PROBLEM TO WORK ON
From the line containing "Adopt effective communication" down to the final entry below, restate each line word for word.

SUPPLIED MATERIAL

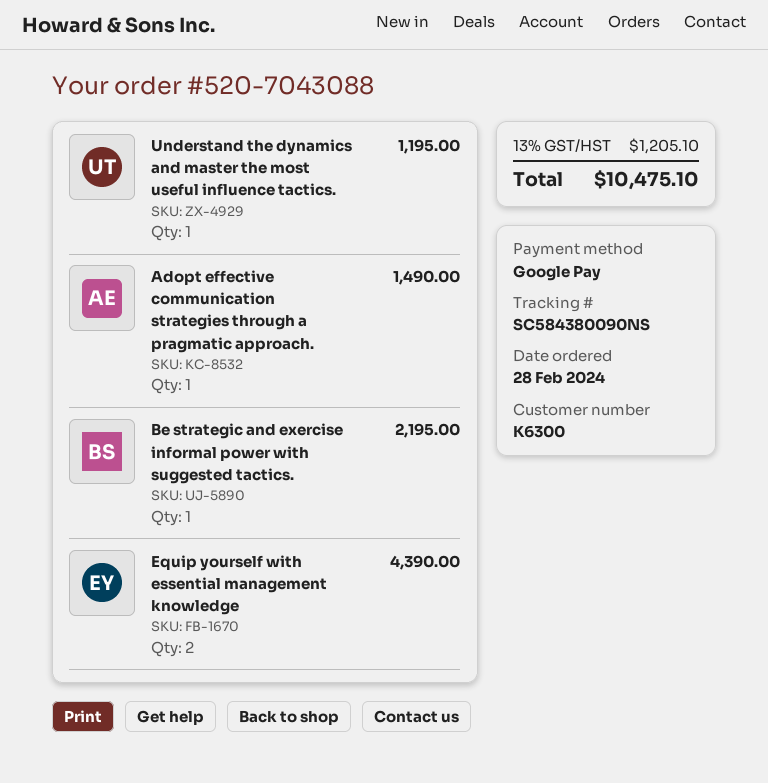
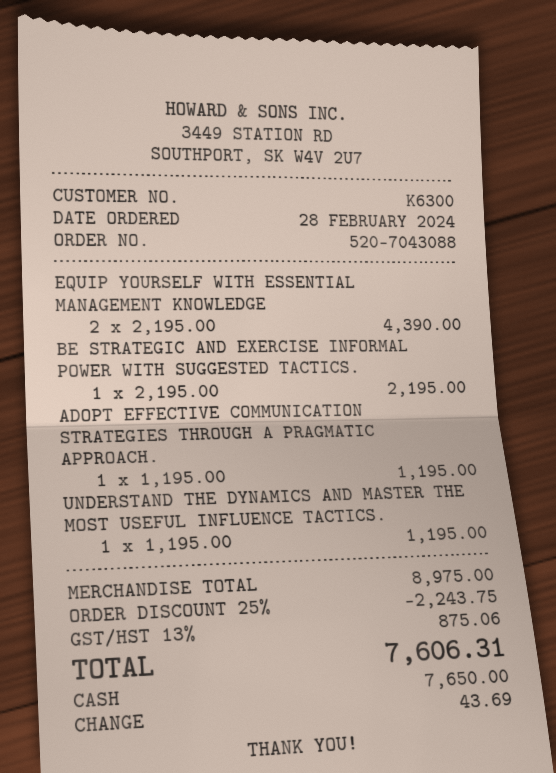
payment method: Google Pay -> cash
Adopt effective communication strategies through a pragmatic approach.: 1 for 1490.00 -> 1 for 1195.00
discount: none -> 25% = 2243.75
tax: 13% = 1205.10 -> 13% = 875.06
total: 10475.10 -> 7606.31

ANSWER
Adopt effective communication strategies through a pragmatic approach.: 1 for 1490.00 -> 1 for 1195.00
discount: none -> 25% = 2243.75
tax: 13% = 1205.10 -> 13% = 875.06
total: 10475.10 -> 7606.31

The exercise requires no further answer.